**PROBLEM DESCRIPTION**
Render every line of the data exactly as written, and leave out the pictures.

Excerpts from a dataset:
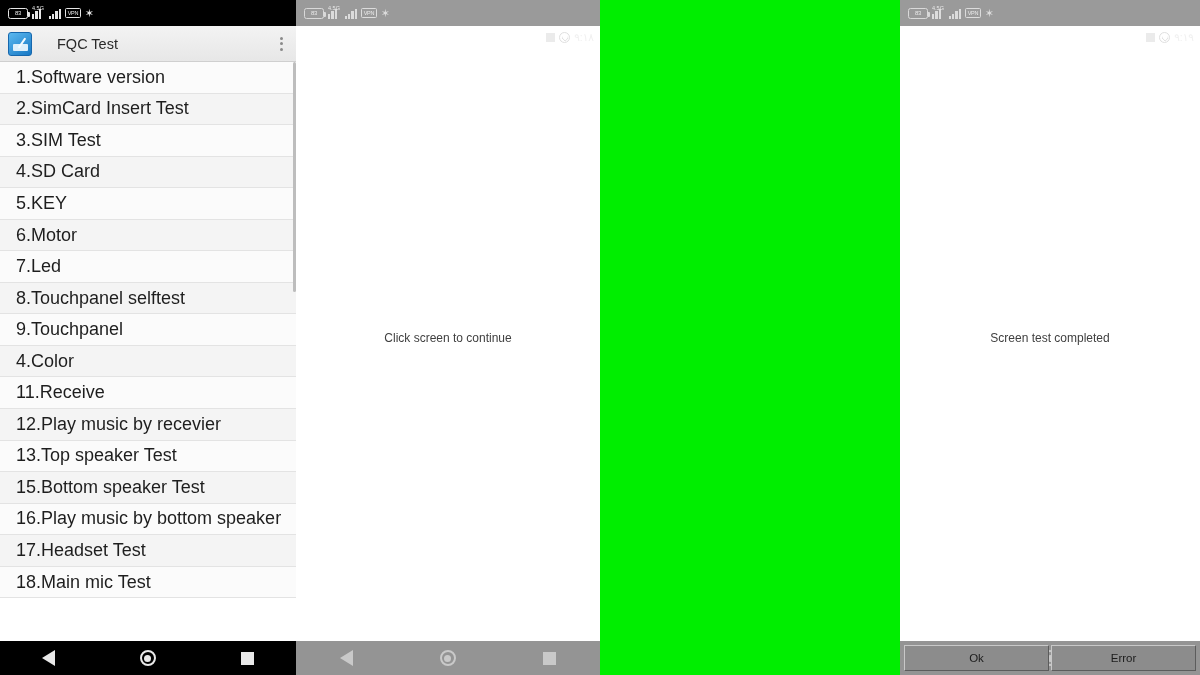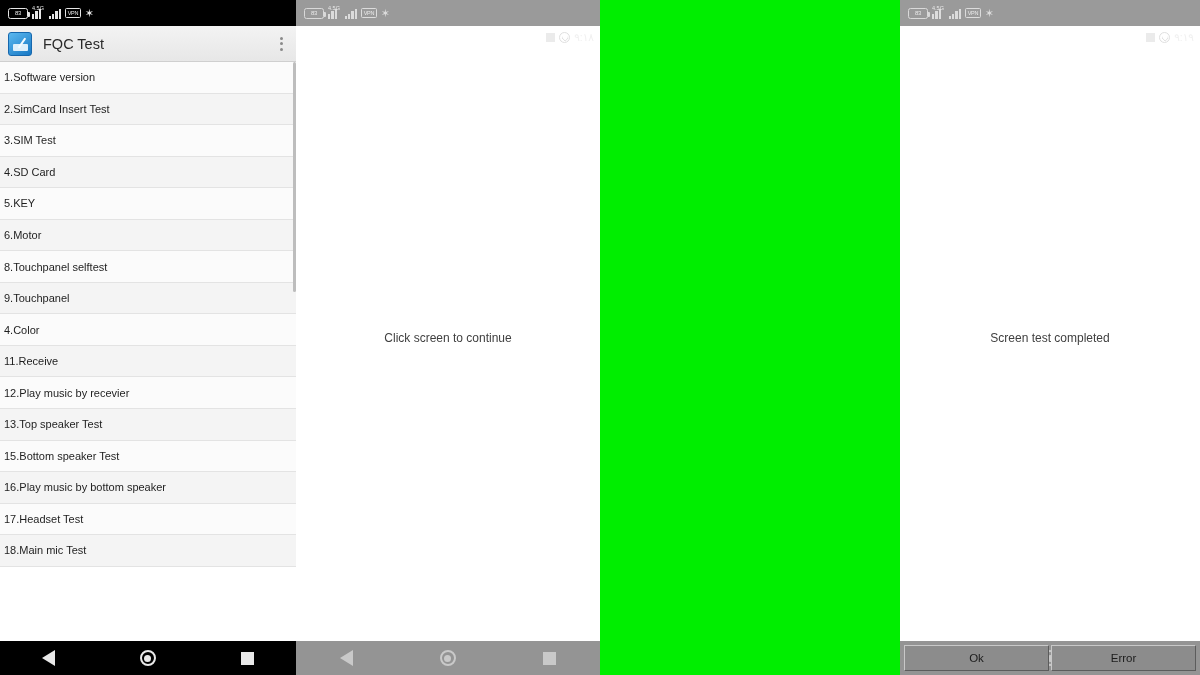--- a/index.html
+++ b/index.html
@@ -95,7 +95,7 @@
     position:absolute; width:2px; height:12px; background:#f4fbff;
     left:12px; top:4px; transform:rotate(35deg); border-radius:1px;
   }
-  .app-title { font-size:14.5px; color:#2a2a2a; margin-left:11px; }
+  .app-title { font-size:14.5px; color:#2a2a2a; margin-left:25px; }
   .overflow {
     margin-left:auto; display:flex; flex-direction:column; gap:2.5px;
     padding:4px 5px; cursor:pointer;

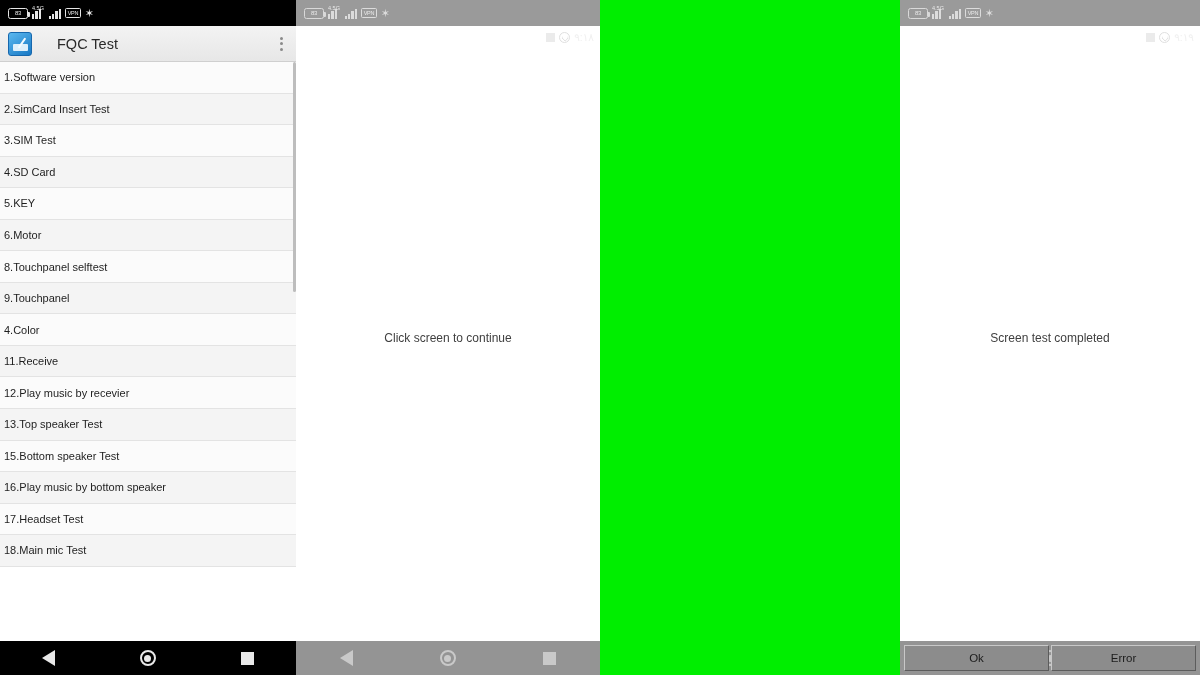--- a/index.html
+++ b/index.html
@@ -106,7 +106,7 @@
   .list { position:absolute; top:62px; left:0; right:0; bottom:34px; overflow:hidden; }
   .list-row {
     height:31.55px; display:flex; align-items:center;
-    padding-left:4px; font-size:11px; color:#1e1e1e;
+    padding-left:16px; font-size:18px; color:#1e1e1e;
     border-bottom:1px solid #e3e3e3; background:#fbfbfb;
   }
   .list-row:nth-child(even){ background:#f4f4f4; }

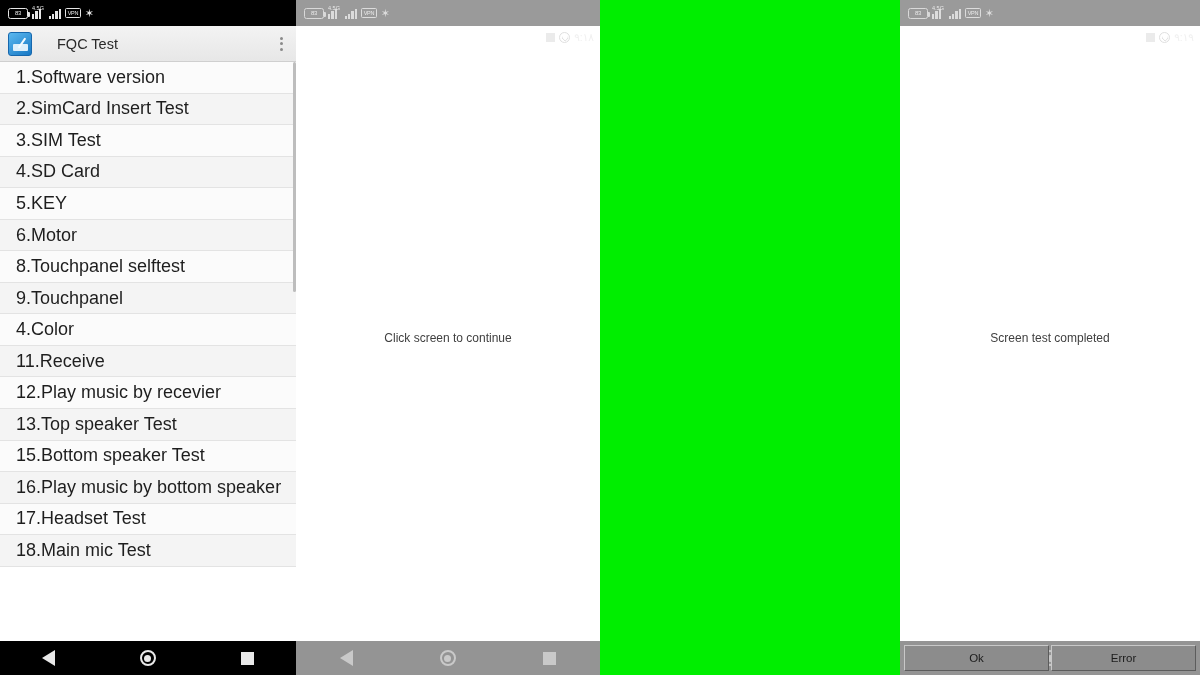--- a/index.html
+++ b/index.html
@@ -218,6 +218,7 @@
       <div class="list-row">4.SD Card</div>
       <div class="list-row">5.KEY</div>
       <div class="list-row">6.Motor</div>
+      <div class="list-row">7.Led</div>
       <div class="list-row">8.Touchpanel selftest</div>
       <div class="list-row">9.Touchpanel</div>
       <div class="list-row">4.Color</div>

**REPLY TO THE EXERCISE**
--- a/index.html
+++ b/index.html
@@ -95,7 +95,7 @@
     position:absolute; width:2px; height:12px; background:#f4fbff;
     left:12px; top:4px; transform:rotate(35deg); border-radius:1px;
   }
-  .app-title { font-size:14.5px; color:#2a2a2a; margin-left:11px; }
+  .app-title { font-size:14.5px; color:#2a2a2a; margin-left:25px; }
   .overflow {
     margin-left:auto; display:flex; flex-direction:column; gap:2.5px;
     padding:4px 5px; cursor:pointer;

--- a/index.html
+++ b/index.html
@@ -106,7 +106,7 @@
   .list { position:absolute; top:62px; left:0; right:0; bottom:34px; overflow:hidden; }
   .list-row {
     height:31.55px; display:flex; align-items:center;
-    padding-left:4px; font-size:11px; color:#1e1e1e;
+    padding-left:16px; font-size:18px; color:#1e1e1e;
     border-bottom:1px solid #e3e3e3; background:#fbfbfb;
   }
   .list-row:nth-child(even){ background:#f4f4f4; }

--- a/index.html
+++ b/index.html
@@ -218,6 +218,7 @@
       <div class="list-row">4.SD Card</div>
       <div class="list-row">5.KEY</div>
       <div class="list-row">6.Motor</div>
+      <div class="list-row">7.Led</div>
       <div class="list-row">8.Touchpanel selftest</div>
       <div class="list-row">9.Touchpanel</div>
       <div class="list-row">4.Color</div>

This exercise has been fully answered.